Other M is the reason Metroid is dead, isn't it? 5 years on and the only game forthcoming is a multi-player spin-off where Samus Aran is an afterthought. Metroid was always more popular outside of its home country but they made Other M to appeal to Japanese audiences, even though a tenet of game-design is to never go full-on Japanese. The game bombed outside of its home country this time.

I wouldn't really say that. Metroid was going strong until Other M killed the momentum, yes, but remember that it took Nintendo eight years to follow up on Super Metroid, which was a Good Game.

It's a franchise that Nintendo just doesn't quite know what to do with. They know it has potential, that they're sitting on a franchise with an audience and a strong potential for success, but unlike pretty much every other established Nintendo franchise they just don't have a system or plan. So they keep trying new things, giving it to new developers and hoping it works.
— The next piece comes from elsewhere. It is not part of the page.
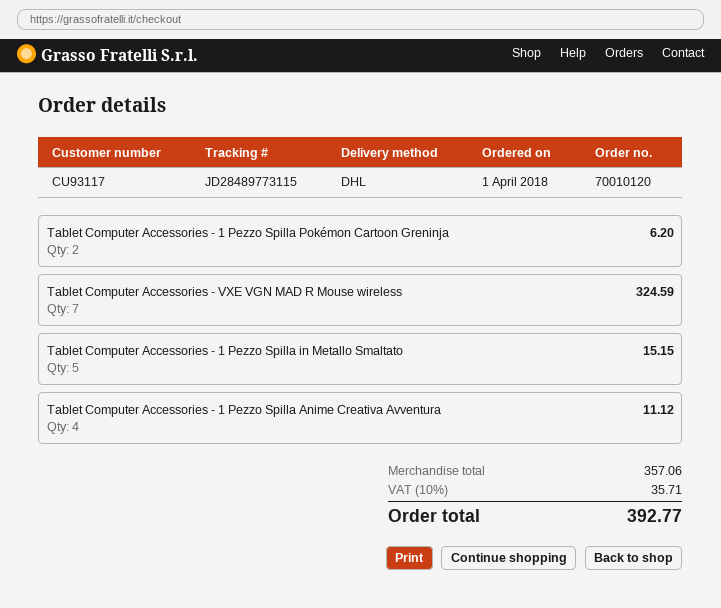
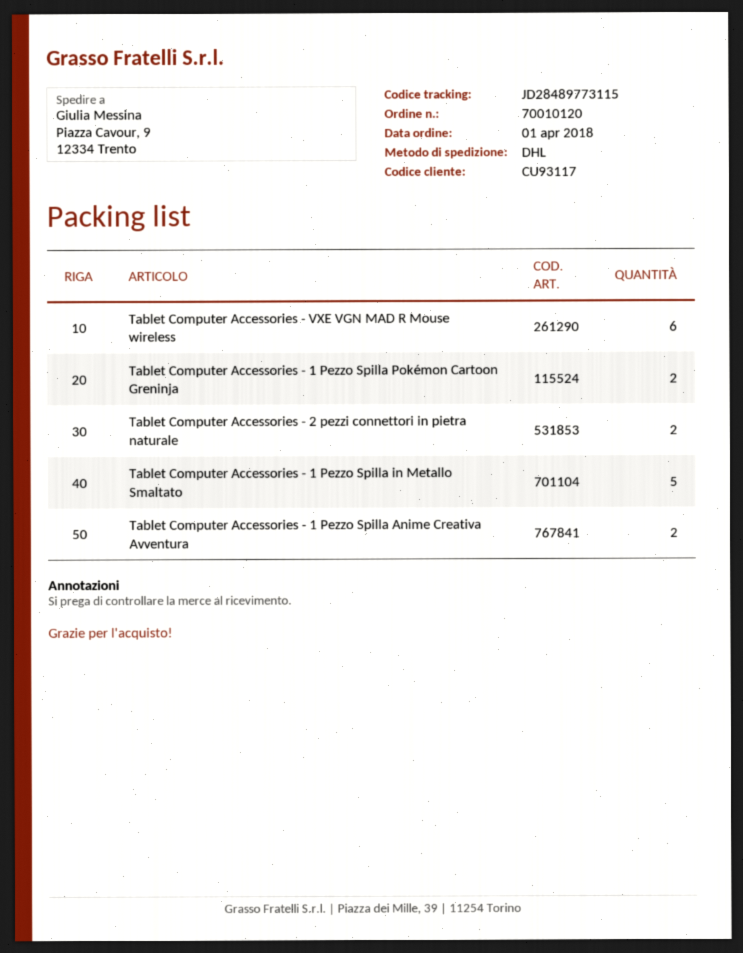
Tablet Computer Accessories - VXE VGN MAD R Mouse wireless: 7 -> 6
Tablet Computer Accessories - 1 Pezzo Spilla Anime Creativa Avventura: 4 -> 2
Tablet Computer Accessories - 2 pezzi connettori in pietra naturale: none -> 2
In a sense, I can really respect that. Nintendo is a company with several series that you can guarantee will be good, but that does lead to a very samey situation; yes, I can tell you without even knowing that the upcoming Zelda and Fire Emblem games will be good, but if you don't like Zelda or Fire Emblem games then I won't be able to suggest anything otherwise. So them constantly rolling the dice with Metroid, giving it to entirely different people and just seeing their take on it, is refreshing because you won't see the same stuff. Sure it doesn't always work out, but that variety is a fantastic thing for them to be trying given the rest of their offerings.

...But at the same time, there isn't much that can compare, in terms of both quality and uniqueness on the market, to Super Metroid and Metroid Prime. Metroid is in the same position as Paper Mario: they keep experimenting, trying things that don't always work, and that's great.... buuuuut literally all we could ever ask for is for them to just make another Super, Prime, or Thousand-Year Door.


It's a high hope, but I think there's a very strong solution available right now for Metroid, that would maintain both the constant willingness to try new things, as well as an assurance of quality and consistency: Kojima. Dude would loving love Metroid, especially if it were more in the vein of Prime.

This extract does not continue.